Interessante notar que o InternetLab se posicionou pela necessidade de uma regulação do compartilhamento de dados de saúde sensíveis, que deveriam ser anonimizados sempre que possível, de maneira a evitar eventuais malefícios e benefícios, que pudessem gerar algum tipo de discriminação entre os usuários do serviço de saúde. Já os representantes da Confederação das Santas Casas e Hospitais Filantrópicos e da ABMD entenderam que o compartilhamento de dados para a adequada prestação de serviços de saúde suplementar deveria ocorrer apenas em casos que representassem algum benefício aos usuários, protegendo os direitos dos cidadãos envolvidos, ao mesmo tempo em que permitindo a inovação tecnológica. Ainda, a CNSEG frisou os benefícios do compartilhamento desse tipo de dado sensível para os pacientes e para os profissionais da saúde – como a possibilidade de discussão de diagnóstico com profissionais de outras especialidades e efetivação de políticas públicas, por exemplo –, defendendo que o objetivo não é apenas a obtenção de vantagem econômica, mas, também, a proteção do beneficiário e a viabilidade da atividade realizada.

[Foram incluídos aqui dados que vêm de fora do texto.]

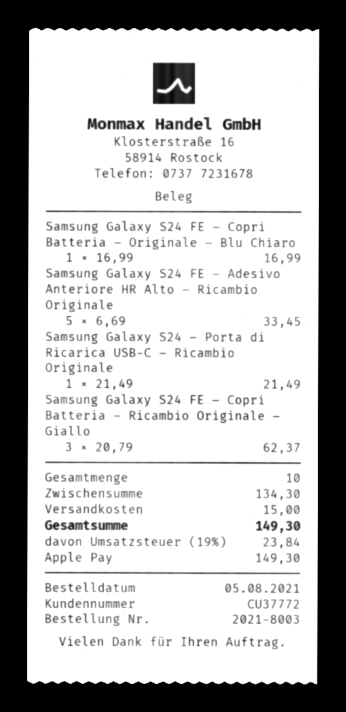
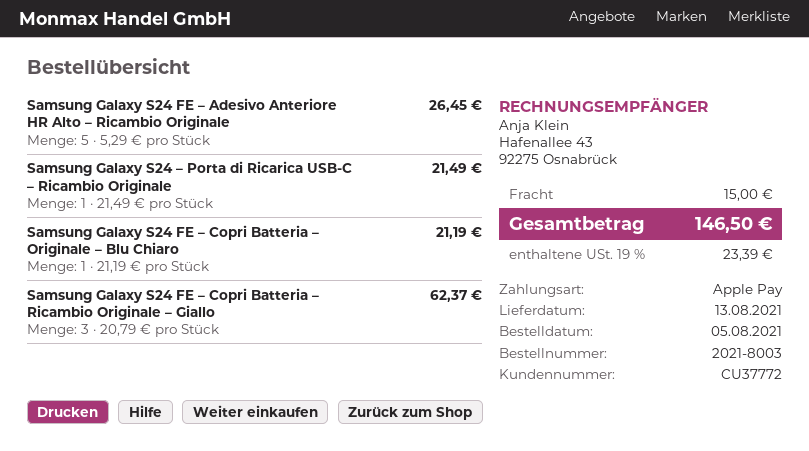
Samsung Galaxy S24 FE – Copri Batteria – Originale – Blu Chiaro: 1 x 16.99 = 16.99 -> 1 x 21.19 = 21.19
Samsung Galaxy S24 FE – Adesivo Anteriore HR Alto – Ricambio Originale: 5 x 6.69 = 33.45 -> 5 x 5.29 = 26.45
tax: 19% = 23.84 -> 19% = 23.39
total: 149.30 -> 146.50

Outros importantes pontos levantados foram a inadequação do termo “entidades sanitárias” para descrever os responsáveis pela realização de procedimentos para a tutela da saúde – o que resultou, provavelmente, de um erro de tradução da previsão correspondente no Regulamento Geral sobre a Proteção de Dados Europeu (GDPR) –, tendo em vista que deveria abranger todo o setor de saúde brasileiro; e a defesa, pelo IP.Rec, de que órgãos de pesquisa científica não tenham fins lucrativos para evitar abusos por órgãos de direito privado (como o perfilamento de eleitores e direcionamento de conteúdo eleitoral, por exemplo), enquanto a ABDM se posicionou pela importância de que órgãos privados (como medicina diagnóstica e universidades privadas) sejam considerados órgãos de pesquisa, a fim de possibilitar suas atividades. Ainda, ressaltou-se a necessidade de concessão de um prazo maior de adequação à LGPD.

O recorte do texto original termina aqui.